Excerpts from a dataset
════

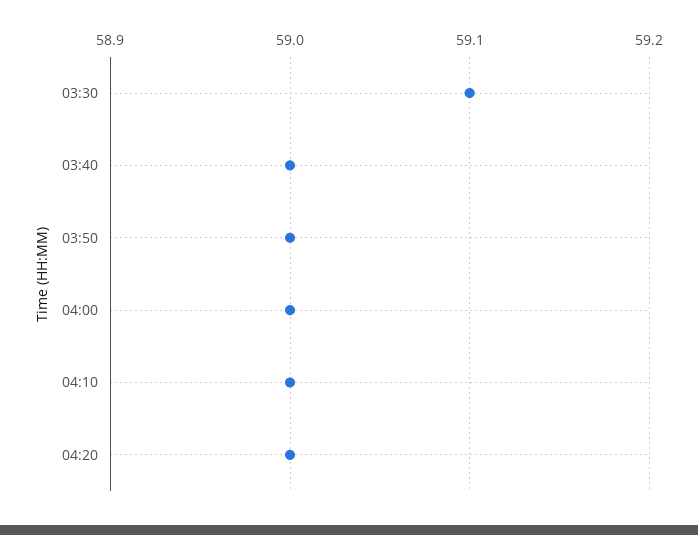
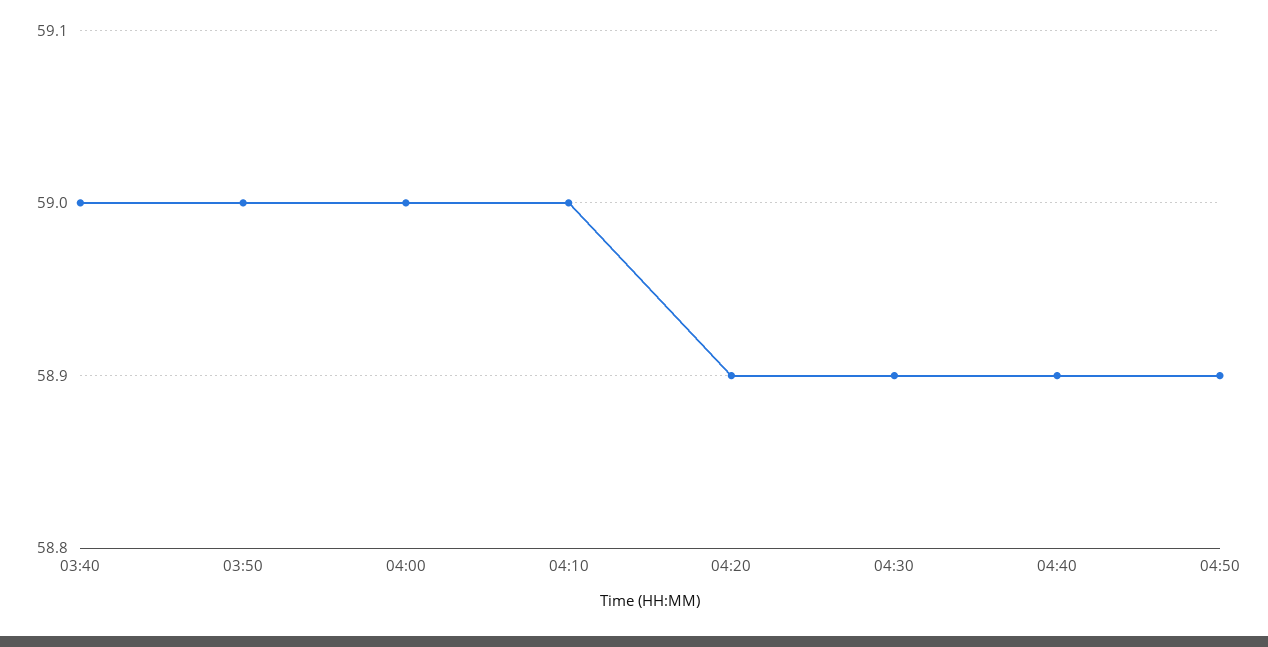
03:30: 59.1 -> none
04:20: 59 -> 58.9
04:30: none -> 58.9
04:40: none -> 58.9
04:50: none -> 58.9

════

• [Try it] Using the records above, count the lines that hold the string "none", and give back only the result.

• [Exercise response] 4